胡蝶の夢

 ざわざわと、喧騒が耳に届く。
 人の多い広場。
 地元の住民か、それとも観光客か、目の前を大勢が行き来する。
 今回の停泊地はロシア。
 季節としては夏だが、北の大地の空気は涼しい。それに湿度も低いせいか、蒸し暑くなくて過ごしやすい。
 ベンチに座り、ミスルトウは目の前を通る人々を眺めていた。
 夏だというのに長袖のローブを着、フードを深くおろして口元だけがのぞいているミスルトウを、近くを通る人々がちらちらと見る。
 もっとも当の本人は、それを気にする様子など欠片もない。
 ふわりと近くの屋台から、いい匂いが漂ってくる。
 そちらに顔を向ける。
 フードの下からじっと目を凝らし、ピロシキの屋台が出ているのを見つけた。
 船員には食事は不要とはいえ、美味しそうな匂いにはつい誘われる。
「いらっしゃい。……ずいぶん変わった格好だね?」
「うん、実家のしきたりでね」
 様々な種類のピロシキから、煮たりんごが入ったものをひとつ買う。
 ベンチに座り、頂きます、と手を合わせてピロシキをかじる。
 火が通ったりんごはとろりと甘い。
 舌にはあまり馴染みのない味だが、甘くて美味しい。
 ゆっくりと食べながら、周囲に目を配る。
 今回の蟲は“執着”。
 大型の蟲や様々な種類の蟲が確認されている、と、外に出る前に見た船内の掲示板に書かれていたのを思い出した。
(大型、とはまた)
 フードの下で、眉をひそめる。
 ロシアは国土が広いぶん、多種の蟲が発生するのだろうか。
 ピロシキの最後のひと切れを飲みこみ、御馳走様でした、と手をあわせたとき、
「すみません、隣、座ってもいいですか?」
「どうぞ」
 大荷物を抱えた若い男が、大きく息を吐いて腰をおろす。
 薄茶の髪にはしばみ色の目。
 黒縁の、度の強い眼鏡をかけている。
 もう一度息を吐き、汗を拭った男は、ちらちらとミスルトウに視線を向ける。
「そんなに珍しいかな? ……珍しいか」
「あ、す、すみません!」
 男がぱっと目をそらす。
「気にすることはないよ。
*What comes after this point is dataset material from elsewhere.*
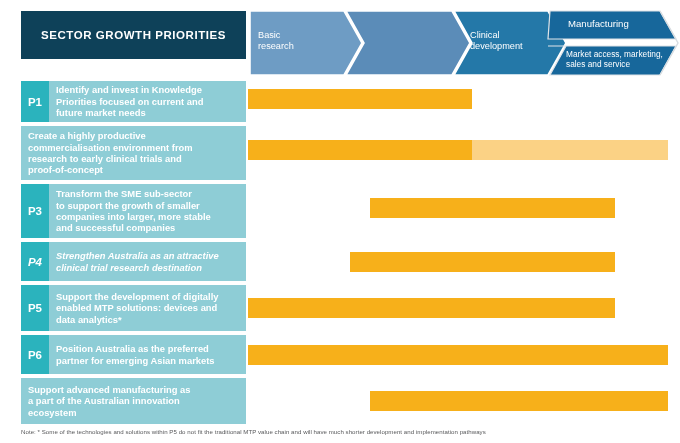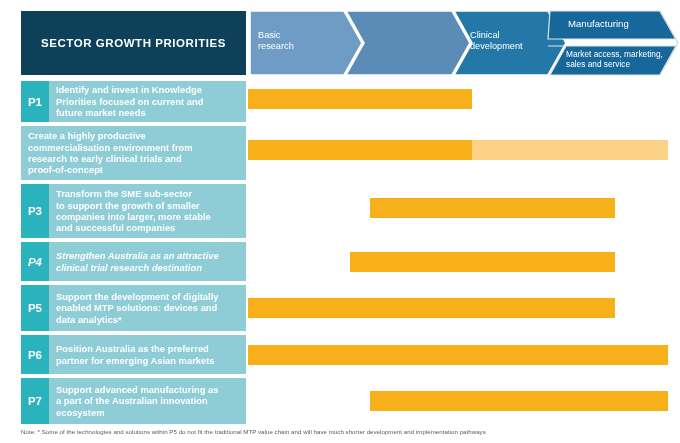"SECTOR GROWTH PRIORITIES" .title-box { height: 64px -> 48px }
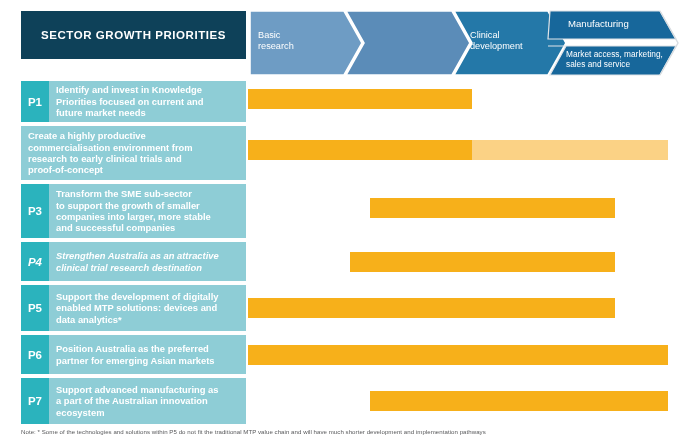"P7" div.pcode { html: <div>P7</div> -> none }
やつがれの外見が珍しいのは承知しているし、見られることには慣れているからね」
 自分の外見は衆目を集めるものだとは、重々承知している。
 好奇の視線を向けられるのも、二度や三度ではきかない。
「観光ですか?」
「まあ、そんなところかな。此方こなたは買い物かな?」
「ええ、つい買いすぎてしまって」
 言いながらも、男の声は笑いを含んでいる。
 よく見れば、男の買い物は菓子や子供の服、それに子供靴のようだ。
 地面においた荷物から、それらしいものがいくつものぞいている。
「お子さんへの買い物かな?」
「え? ええ、そうなんですよ」
 男の声が弾む。
「いくつになるのかな」
「もうすぐ二歳になるんですよ」
「それなら可愛い盛りだね。男の子? 女の子?」
「女の子です」
 本当に可愛いんですよ、と男はポケットから何やら取り出して少しの間触ってから、それをミスルトウに向けた。
 スマートフォン、というものだったか、と思いつつ、画面に目をやる。
 子供用のサマードレスを着た、茶色い髪の子供が写っていた。
 目元のあたりが、隣に座る男によく似ている。
「可愛らしいお嬢さんだね」
「そうでしょう?」
 他にもあるんですよ、とさらに何枚か写真を見せてもらう。
 男はエフィム・グローニン、娘はヤーナというそうだ。
「奥さんは?」
 何気なく口にした問いに、エフィムは顔を曇らせる。
「娘を産んで、すぐに」
「……失礼」
「いえ、そろそろ帰って準備をしなくては。失礼します」
「うん、お嬢さんによろしく」
 エフィムが軽く頭を下げ、荷物を抱えて立ちあがる。
 それを見送りながら、少し、子供ヤーナが羨ましくなった。
 自分が産まれたときには、親はきっと、喜ぶよりも落胆したか、あるいは恐怖しただろう。
 白い子供は忌み子だと。
 今の世の中では、何の根拠もない迷信だと断じられる事柄。
 だが、あの時代のあの場所では、その迷信は生きていた。
 軽く頭をふる。
 今更言ったところではじまらない。
 確か、この広場の近くには大きな百貨店があったはずだ。
 せっかく近くまで来たことだし、たまには買い物でもしてみようか。
 蟲が確認されたとはいえ、今のところは蟲の姿も、喰われたらしい人間の姿もない。
 そう思って、ミスルトウは百貨店へと足を向けた。